** Aim of the exercise **
All lines of the entries with "number" in them must be listed.

** Dataset records **
========

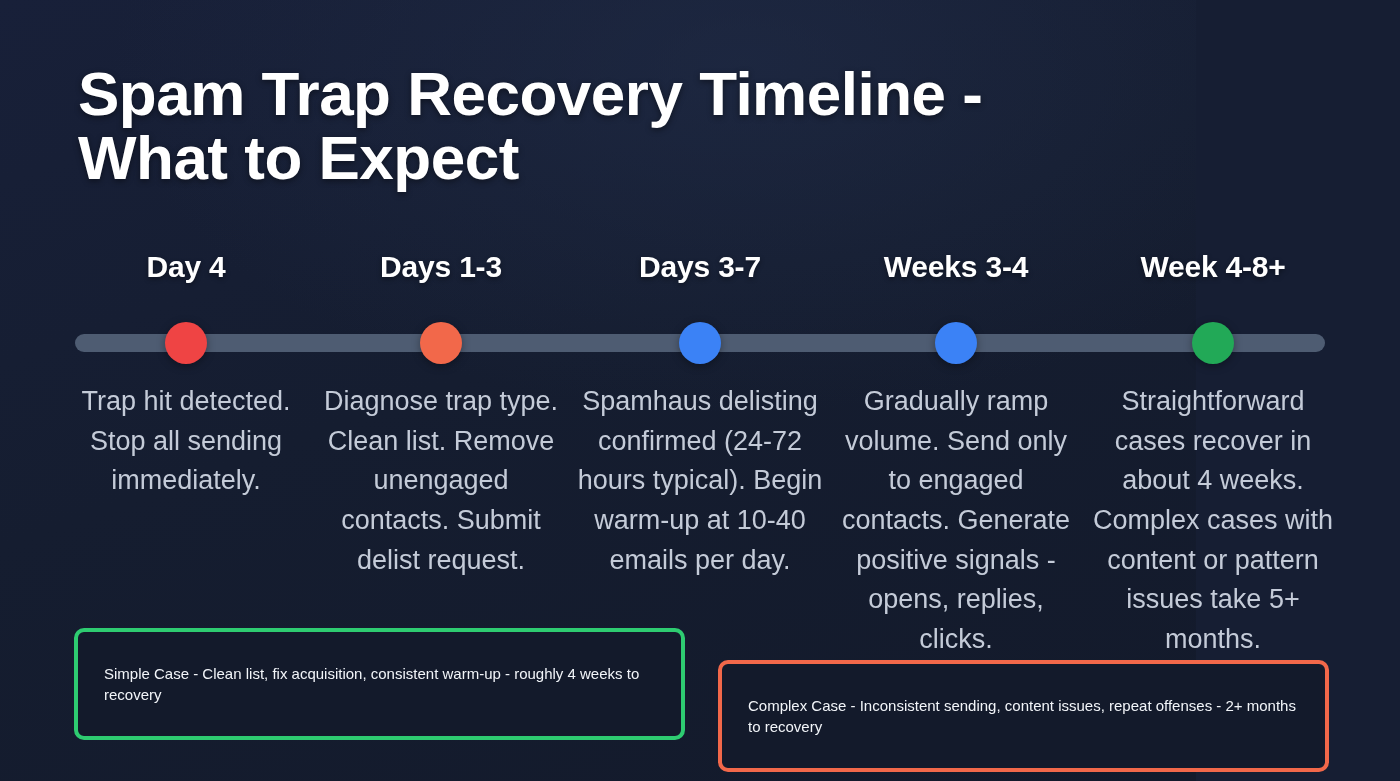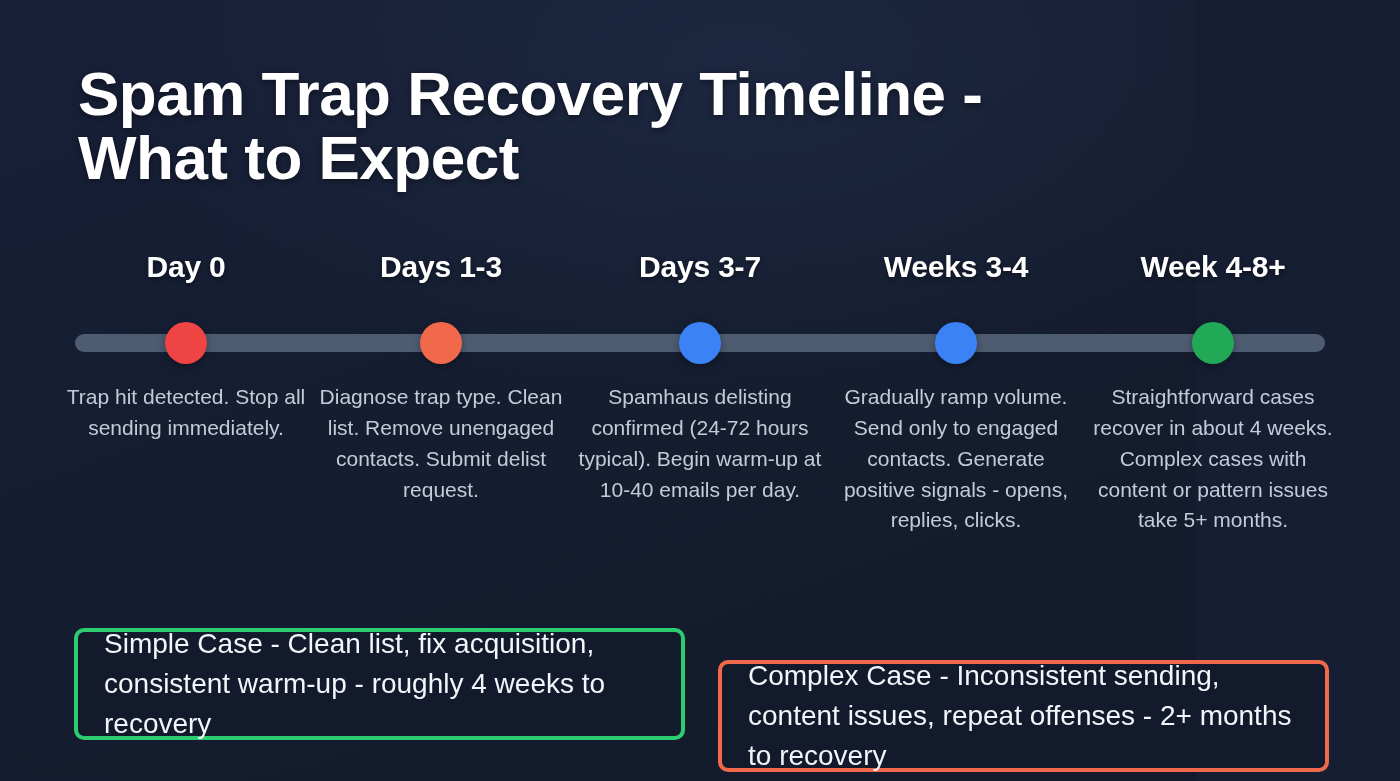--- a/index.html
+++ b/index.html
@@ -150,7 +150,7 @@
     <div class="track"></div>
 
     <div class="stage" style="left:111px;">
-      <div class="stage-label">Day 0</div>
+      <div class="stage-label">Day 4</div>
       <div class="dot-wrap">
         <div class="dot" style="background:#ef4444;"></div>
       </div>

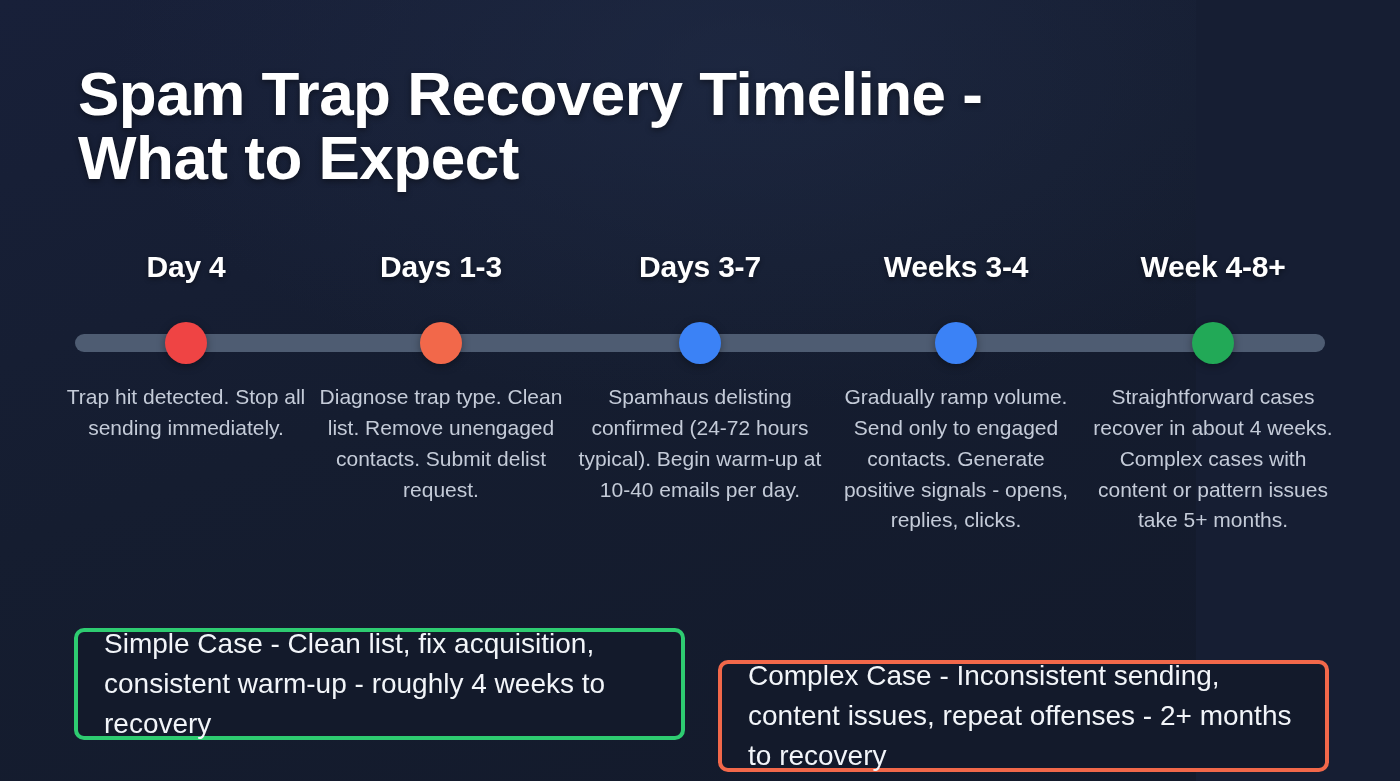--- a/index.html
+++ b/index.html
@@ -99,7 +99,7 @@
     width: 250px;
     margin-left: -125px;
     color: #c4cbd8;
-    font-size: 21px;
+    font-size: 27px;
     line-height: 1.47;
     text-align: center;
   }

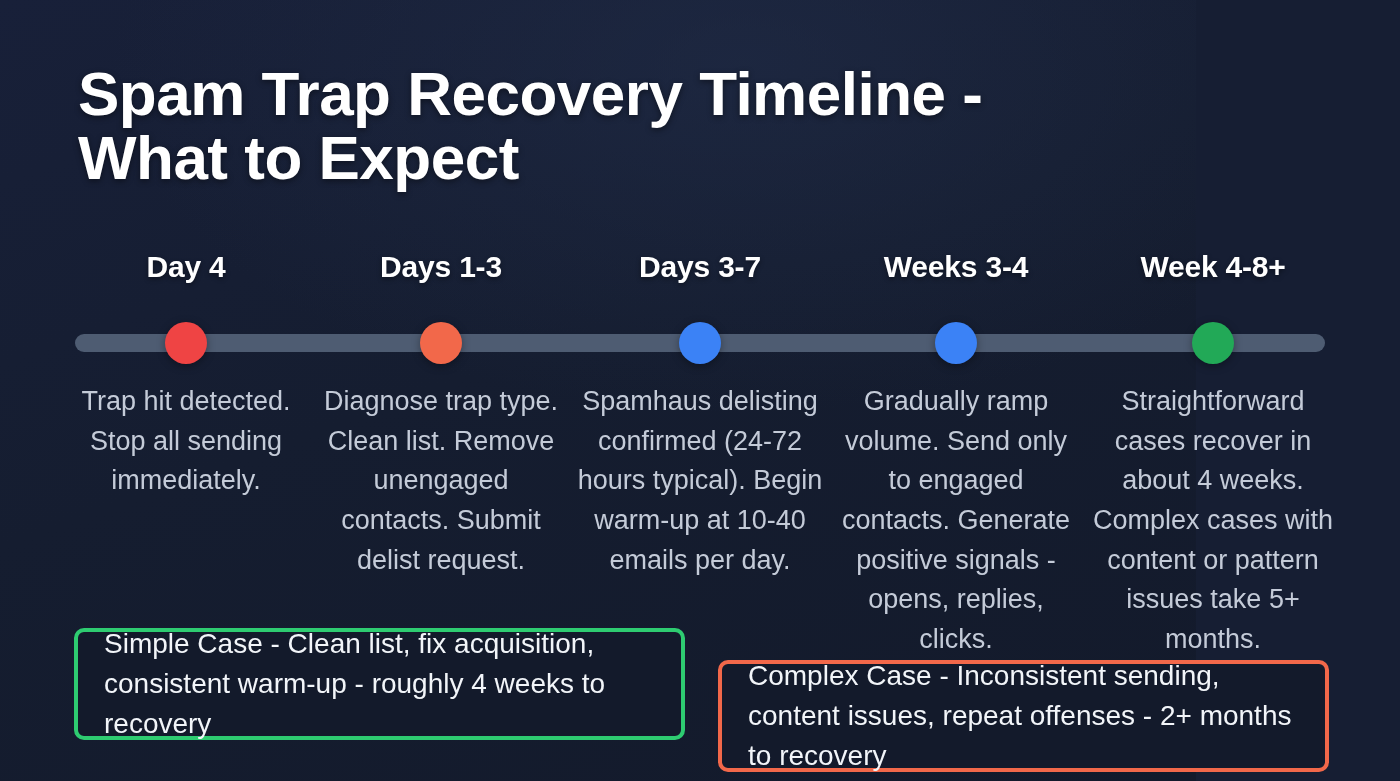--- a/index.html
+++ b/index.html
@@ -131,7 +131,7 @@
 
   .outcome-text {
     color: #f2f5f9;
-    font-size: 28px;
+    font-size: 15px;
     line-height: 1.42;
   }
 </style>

========

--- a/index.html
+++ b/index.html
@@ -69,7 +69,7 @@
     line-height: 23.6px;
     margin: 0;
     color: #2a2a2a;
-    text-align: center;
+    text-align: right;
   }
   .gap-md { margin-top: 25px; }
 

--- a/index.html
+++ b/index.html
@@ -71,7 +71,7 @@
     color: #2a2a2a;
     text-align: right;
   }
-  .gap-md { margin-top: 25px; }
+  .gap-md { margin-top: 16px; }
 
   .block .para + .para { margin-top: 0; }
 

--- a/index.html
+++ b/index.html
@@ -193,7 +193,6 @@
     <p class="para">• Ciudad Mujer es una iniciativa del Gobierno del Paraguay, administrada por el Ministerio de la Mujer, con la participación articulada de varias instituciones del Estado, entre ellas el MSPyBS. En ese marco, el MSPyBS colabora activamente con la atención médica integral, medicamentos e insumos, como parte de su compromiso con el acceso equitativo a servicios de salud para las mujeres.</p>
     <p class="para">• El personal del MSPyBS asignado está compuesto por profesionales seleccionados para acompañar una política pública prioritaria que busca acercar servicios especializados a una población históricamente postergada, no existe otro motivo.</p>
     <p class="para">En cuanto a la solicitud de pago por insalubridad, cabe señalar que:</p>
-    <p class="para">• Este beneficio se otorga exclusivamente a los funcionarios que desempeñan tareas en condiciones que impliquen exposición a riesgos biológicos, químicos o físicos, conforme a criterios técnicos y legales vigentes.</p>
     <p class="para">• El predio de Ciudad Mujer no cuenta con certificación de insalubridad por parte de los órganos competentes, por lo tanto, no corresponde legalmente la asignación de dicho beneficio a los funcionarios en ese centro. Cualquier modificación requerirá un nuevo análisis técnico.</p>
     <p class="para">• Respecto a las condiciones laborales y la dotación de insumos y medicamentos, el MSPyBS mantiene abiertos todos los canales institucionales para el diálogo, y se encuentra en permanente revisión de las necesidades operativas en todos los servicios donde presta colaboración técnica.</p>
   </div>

========

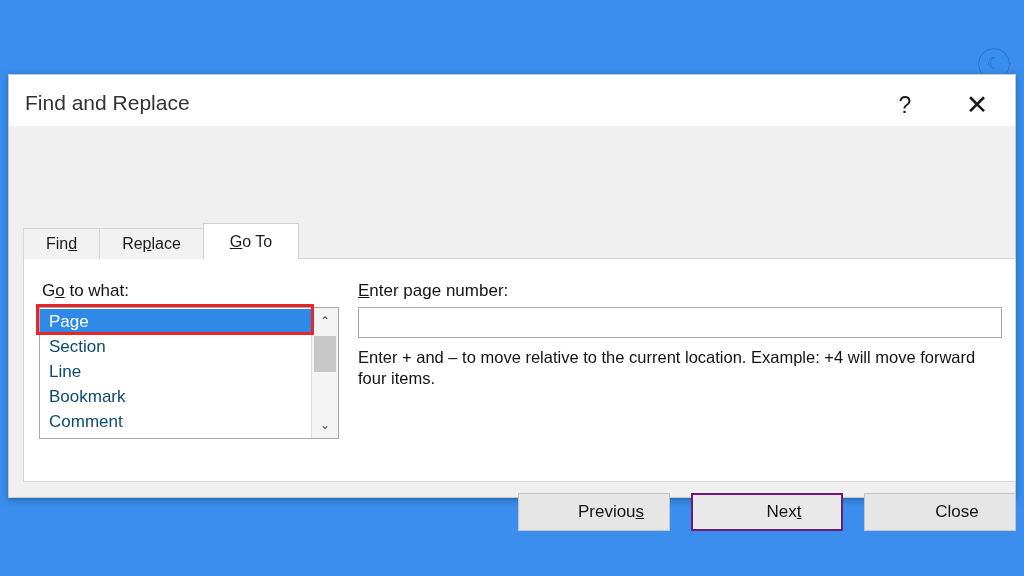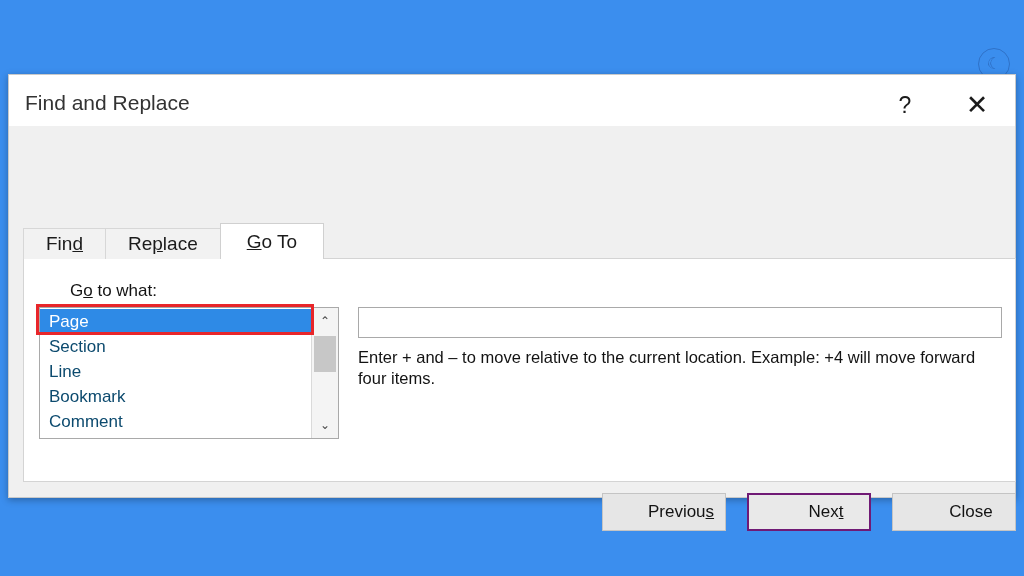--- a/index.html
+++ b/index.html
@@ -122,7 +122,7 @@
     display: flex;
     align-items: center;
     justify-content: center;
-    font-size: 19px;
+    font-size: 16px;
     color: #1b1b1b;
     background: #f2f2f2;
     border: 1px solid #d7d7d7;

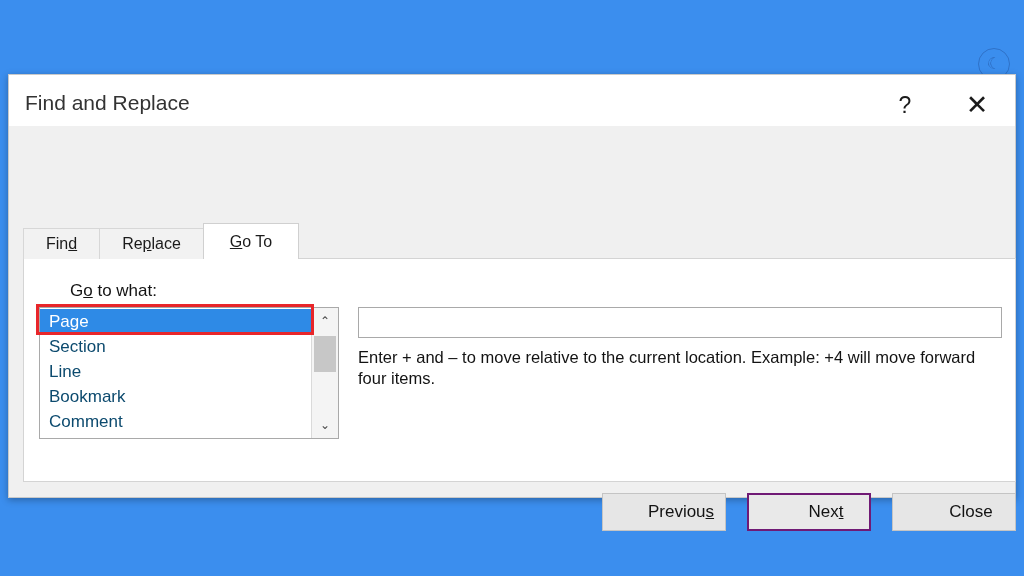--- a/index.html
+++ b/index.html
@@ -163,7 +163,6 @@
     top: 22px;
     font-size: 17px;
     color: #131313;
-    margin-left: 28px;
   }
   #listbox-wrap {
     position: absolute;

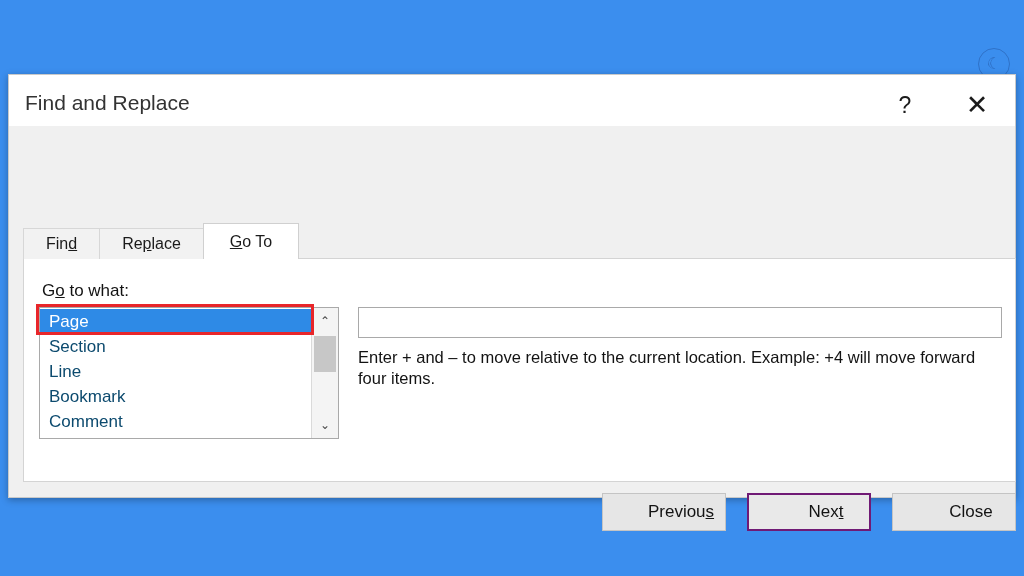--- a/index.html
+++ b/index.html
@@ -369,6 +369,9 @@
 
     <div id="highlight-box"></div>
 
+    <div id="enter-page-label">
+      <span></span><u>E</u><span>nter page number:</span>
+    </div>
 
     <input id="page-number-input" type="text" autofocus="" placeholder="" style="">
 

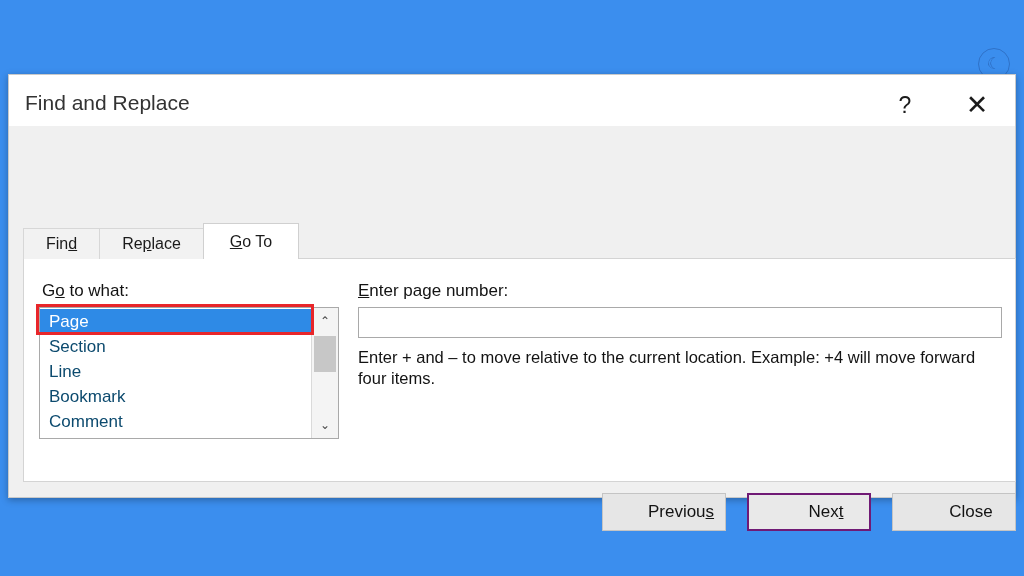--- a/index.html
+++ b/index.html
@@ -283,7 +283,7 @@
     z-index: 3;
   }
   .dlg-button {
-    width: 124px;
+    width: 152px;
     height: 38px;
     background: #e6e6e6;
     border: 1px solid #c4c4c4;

========

** Output **
+      <span></span><u>E</u><span>nter page number:</span>
     <input id="page-number-input" type="text" autofocus="" placeholder="" style="">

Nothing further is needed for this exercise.